Authors
Katia Denysova1; 1 Courtauld Institute of Art, Discussion
In March 1918, during an unprecedented upheaval in Ukraine’s history, the artist Alexandra Exter opened a private art workshop in Kyiv. The Ukrainian People’s Republic had recently declared its complete independence and was fighting against the invading forces of the Russian Bolsheviks but would soon be ousted by the Germany-backed conservative and semi-aristocratic regime of Pavlo Skoropadskyi. In such a volatile environment of social disruption, Exter’s studio became the city’s leading artistic hub and a space of encounter and dialogue for various national and cultural groups inhabiting it.
In keeping with her approach of combining the avant-garde with the folk, Exter based her classes on the study of contemporary French artists, Henri Matisse and Paul Cézanne in particular, and Ukrainian decorative art. Her studio, therefore, attracted aspiring artists from Kyiv’s Jewish, Russian and Ukrainian communities, who wanted to learn about the latest and most radical developments in European art while synthesising them with elements of their cultural heritage.

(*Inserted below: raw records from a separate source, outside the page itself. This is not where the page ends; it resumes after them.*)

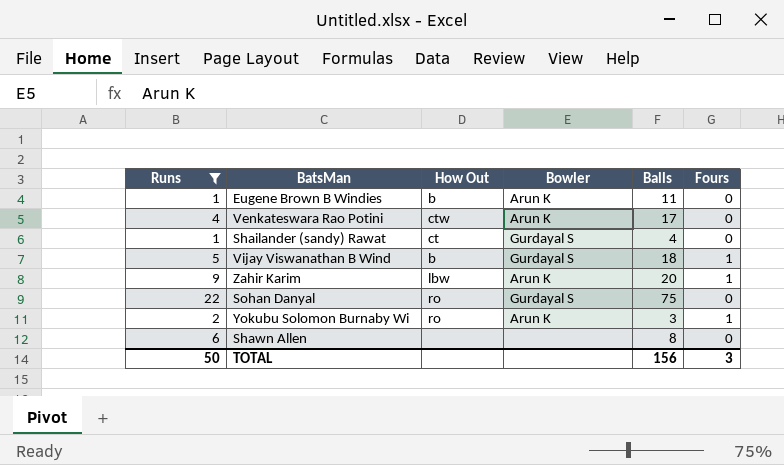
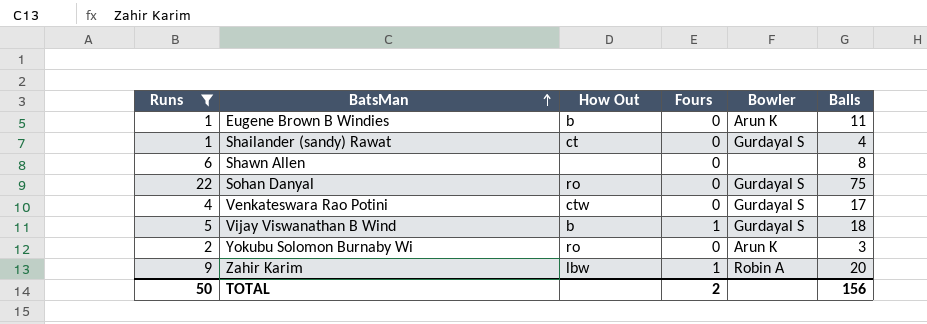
row order: none -> BatsMan ascending
column Fours | position: 6 -> 4
Venkateswara Rao Potini | Bowler: Arun K -> Gurdayal S
Yokubu Solomon Burnaby Wi | Fours: 1 -> 0
Zahir Karim | Bowler: Arun K -> Robin A
TOTAL | Fours: 3 -> 2

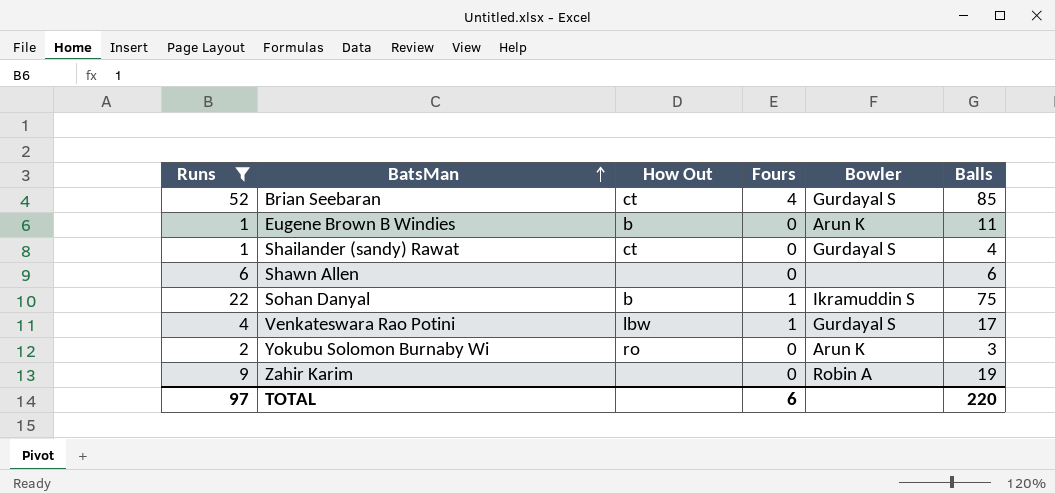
row Vijay Viswanathan B Wind: 5 | b | 1 | Gurdayal S | 18 -> none
row Brian Seebaran: none -> 52 | ct | 4 | Gurdayal S | 85
Shawn Allen | Balls: 8 -> 6
Sohan Danyal | How Out: ro -> b
Sohan Danyal | Fours: 0 -> 1
Sohan Danyal | Bowler: Gurdayal S -> Ikramuddin S
Venkateswara Rao Potini | How Out: ctw -> lbw
Venkateswara Rao Potini | Fours: 0 -> 1
Zahir Karim | How Out: lbw -> none
Zahir Karim | Fours: 1 -> 0
Zahir Karim | Balls: 20 -> 19
TOTAL | Runs: 50 -> 97
TOTAL | Fours: 2 -> 6
TOTAL | Balls: 156 -> 220

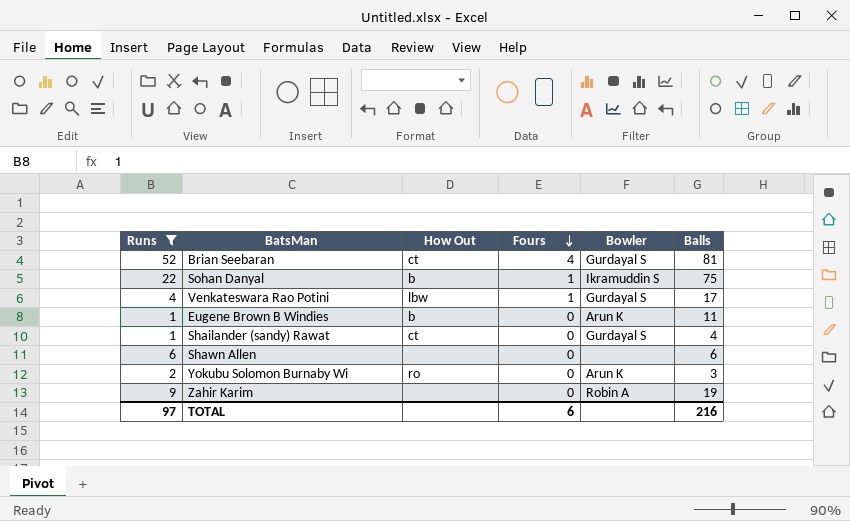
row order: BatsMan ascending -> Fours descending
Brian Seebaran | Balls: 85 -> 81
TOTAL | Balls: 220 -> 216

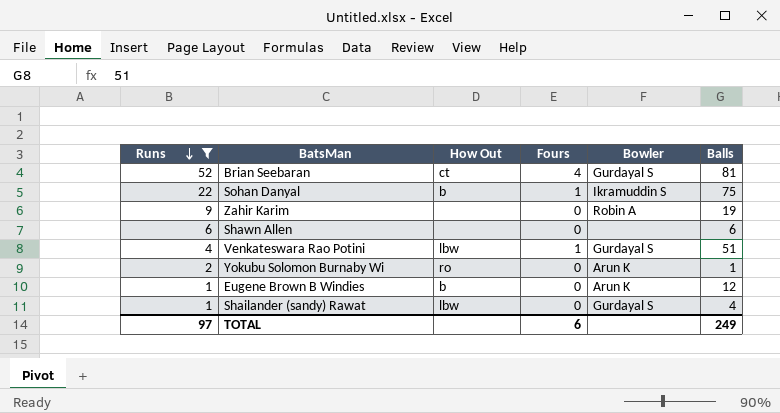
row order: Fours descending -> Runs descending
Venkateswara Rao Potini | Balls: 17 -> 51
Yokubu Solomon Burnaby Wi | Balls: 3 -> 1
Eugene Brown B Windies | Balls: 11 -> 12
Shailander (sandy) Rawat | How Out: ct -> lbw
TOTAL | Balls: 216 -> 249

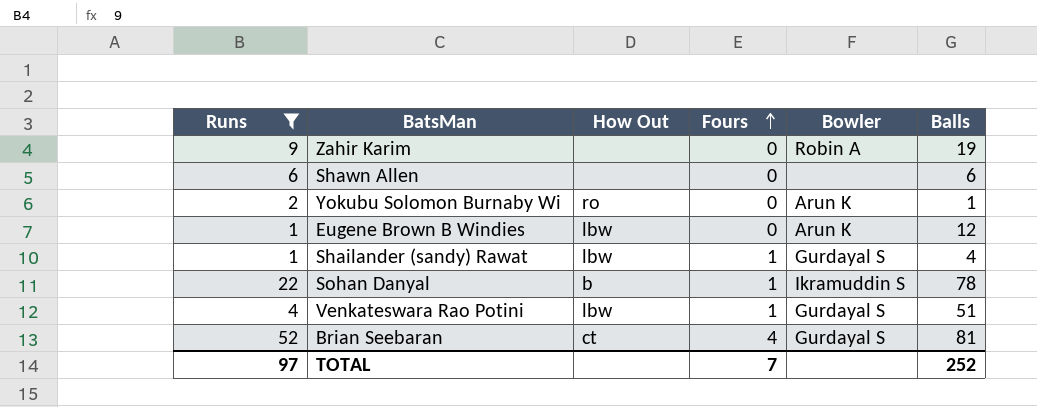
row order: Runs descending -> Fours ascending
Eugene Brown B Windies | How Out: b -> lbw
Shailander (sandy) Rawat | Fours: 0 -> 1
Sohan Danyal | Balls: 75 -> 78
TOTAL | Fours: 6 -> 7
TOTAL | Balls: 249 -> 252

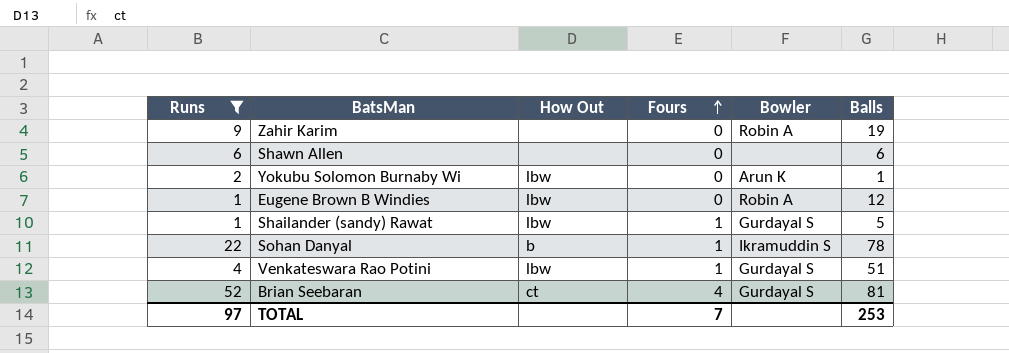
Yokubu Solomon Burnaby Wi | How Out: ro -> lbw
Eugene Brown B Windies | Bowler: Arun K -> Robin A
Shailander (sandy) Rawat | Balls: 4 -> 5
TOTAL | Balls: 252 -> 253

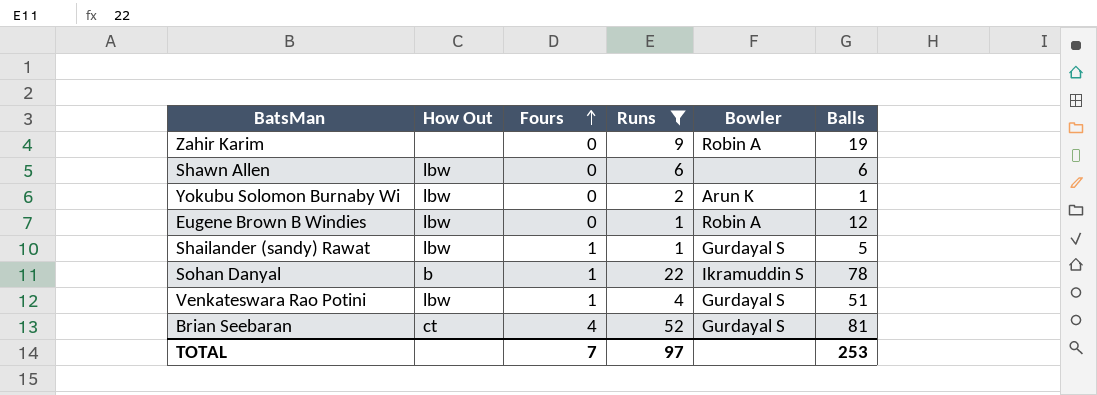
column Runs | position: 1 -> 4
Shawn Allen | How Out: none -> lbw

Of mixed origin and an active participant in transcultural networks of artistic exchange, Exter’s profile and art challenge the established notions of cultural and national identities, revealing them as contingent. Using her studio and teaching methodology as a case study, this paper examines the intercultural entanglements and ideas of nationalism in Ukraine during 1918–19, thus offering an alternative lens for studying the country’s minority histories.